## SOURCE INFORMATION
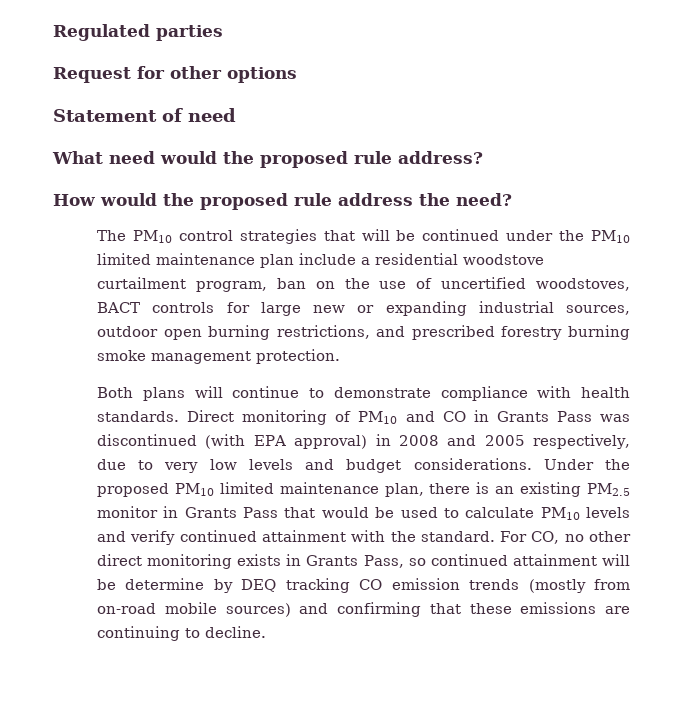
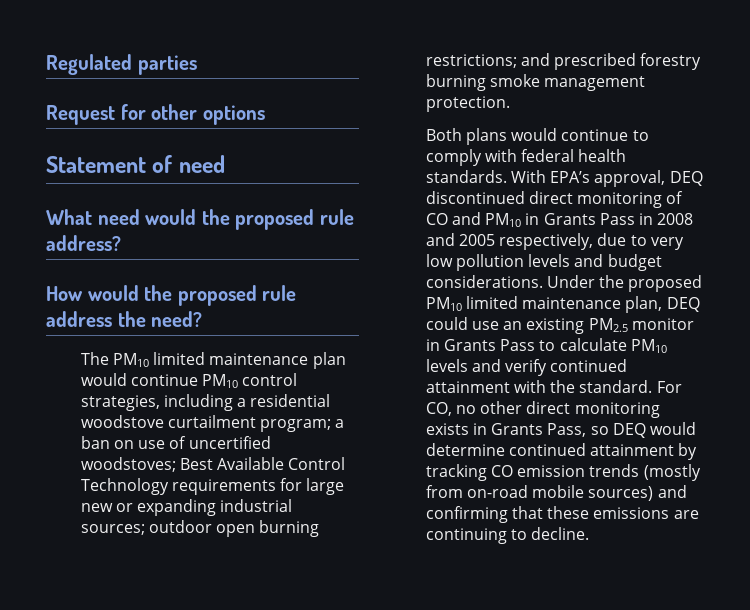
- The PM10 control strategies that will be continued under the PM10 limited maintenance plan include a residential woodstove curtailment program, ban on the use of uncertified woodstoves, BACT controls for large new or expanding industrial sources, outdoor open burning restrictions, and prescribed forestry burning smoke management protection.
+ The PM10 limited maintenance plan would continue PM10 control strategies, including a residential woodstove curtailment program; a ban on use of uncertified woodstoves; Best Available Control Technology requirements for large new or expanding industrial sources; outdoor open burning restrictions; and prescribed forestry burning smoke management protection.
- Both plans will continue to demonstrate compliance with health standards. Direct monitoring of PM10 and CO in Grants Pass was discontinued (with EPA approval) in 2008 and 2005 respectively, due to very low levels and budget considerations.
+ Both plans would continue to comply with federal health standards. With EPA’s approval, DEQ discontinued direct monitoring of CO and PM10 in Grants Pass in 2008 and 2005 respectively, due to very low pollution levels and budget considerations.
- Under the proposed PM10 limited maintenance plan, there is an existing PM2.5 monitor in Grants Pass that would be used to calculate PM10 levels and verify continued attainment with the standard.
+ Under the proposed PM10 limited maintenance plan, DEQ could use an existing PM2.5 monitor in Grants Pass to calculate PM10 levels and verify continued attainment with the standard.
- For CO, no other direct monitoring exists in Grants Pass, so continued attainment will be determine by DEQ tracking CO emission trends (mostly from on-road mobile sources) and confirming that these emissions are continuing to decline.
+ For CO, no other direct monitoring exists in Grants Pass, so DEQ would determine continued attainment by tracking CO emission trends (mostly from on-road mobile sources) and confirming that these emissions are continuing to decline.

## ASSIGNED TASK
From the entries above, extract every line where the word "burning" appears.

## SOLUTION TO THIS TASK
- The PM10 control strategies that will be continued under the PM10 limited maintenance plan include a residential woodstove curtailment program, ban on the use of uncertified woodstoves, BACT controls for large new or expanding industrial sources, outdoor open burning restrictions, and prescribed forestry burning smoke management protection.
+ The PM10 limited maintenance plan would continue PM10 control strategies, including a residential woodstove curtailment program; a ban on use of uncertified woodstoves; Best Available Control Technology requirements for large new or expanding industrial sources; outdoor open burning restrictions; and prescribed forestry burning smoke management protection.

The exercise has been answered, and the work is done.